Entries supplied Block Start

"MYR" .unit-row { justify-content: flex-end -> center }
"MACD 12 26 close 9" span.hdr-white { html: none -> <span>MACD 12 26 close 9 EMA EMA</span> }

Entries supplied Block End
Entries supplied Block Start

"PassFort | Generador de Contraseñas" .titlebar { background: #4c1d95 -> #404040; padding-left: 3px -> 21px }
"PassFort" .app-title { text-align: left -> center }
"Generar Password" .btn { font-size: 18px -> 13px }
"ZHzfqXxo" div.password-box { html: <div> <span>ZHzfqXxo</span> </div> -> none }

Entries supplied Block End

The word "html": say how many lines of the records hold it, and give nothing but the number.

## Answer for the task
2